* _What this task involves_: Drop every picture. Return the rest of the entries exactly.
---------- Available data ----------
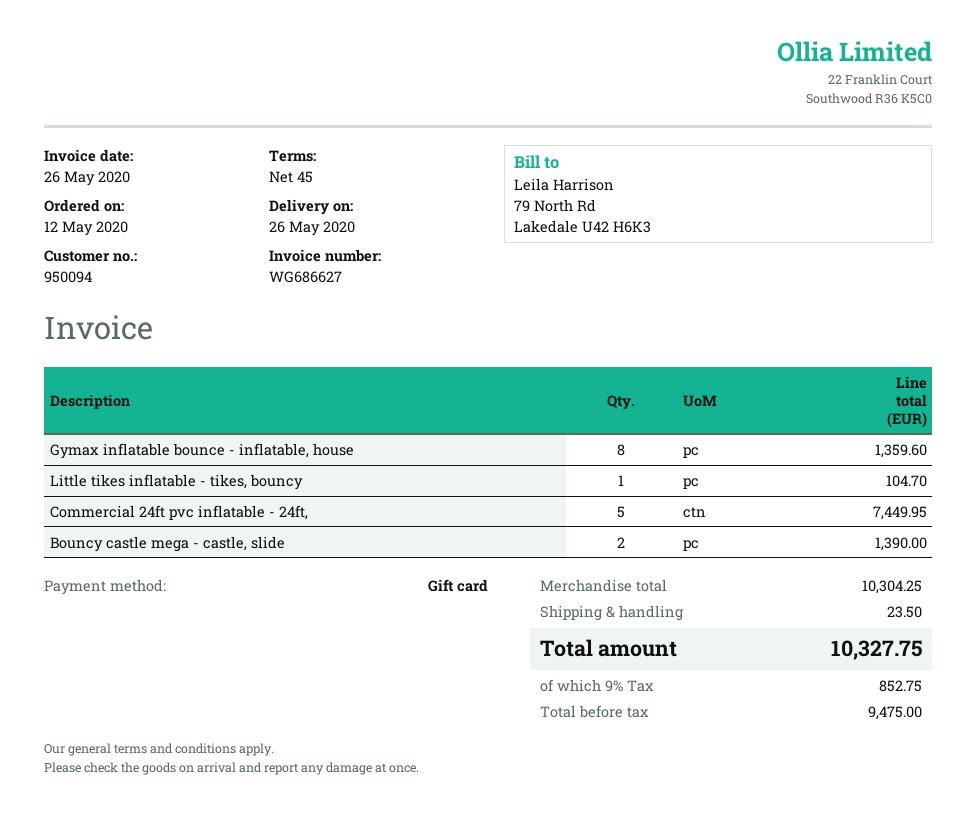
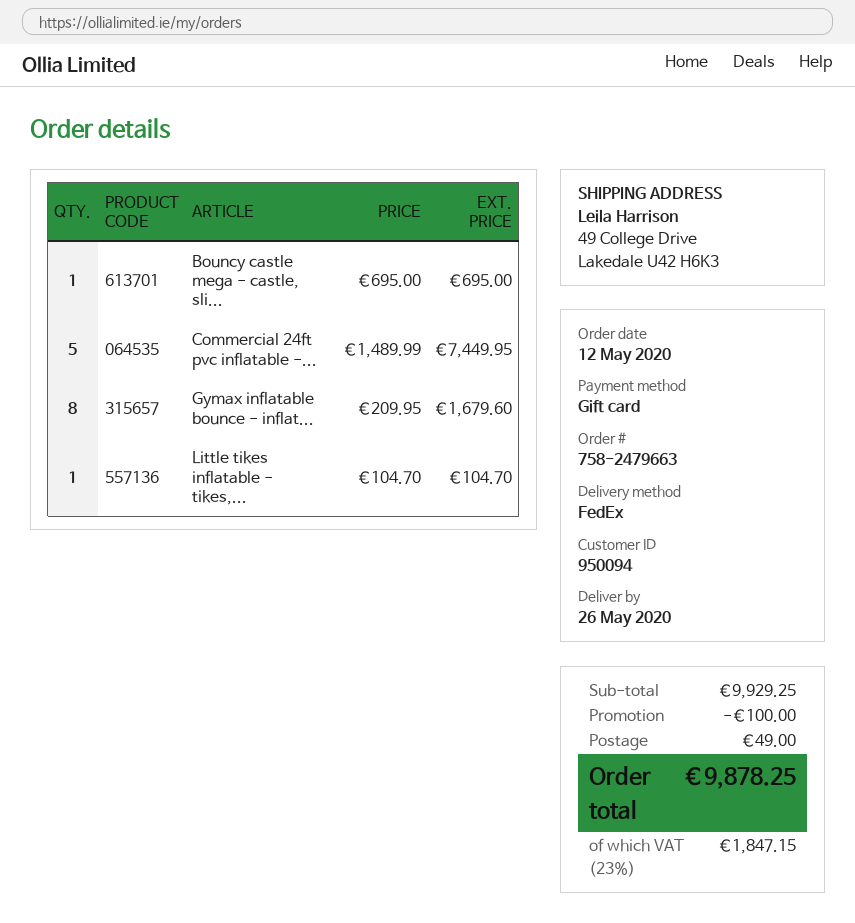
Gymax inflatable bounce - inflatable, house: 8 for 1359.60 -> 8 for 1679.60
Bouncy castle mega - castle, slide: 2 for 1390.00 -> 1 for 695.00
subtotal: 10304.25 -> 9929.25
discount: none -> 100.00
shipping: 23.50 -> 49.00
tax: 9% = 852.75 -> 23% = 1847.15
total: 10327.75 -> 9878.25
----------
* _Written answer_:
Gymax inflatable bounce - inflatable, house: 8 for 1359.60 -> 8 for 1679.60
Bouncy castle mega - castle, slide: 2 for 1390.00 -> 1 for 695.00
subtotal: 10304.25 -> 9929.25
discount: none -> 100.00
shipping: 23.50 -> 49.00
tax: 9% = 852.75 -> 23% = 1847.15
total: 10327.75 -> 9878.25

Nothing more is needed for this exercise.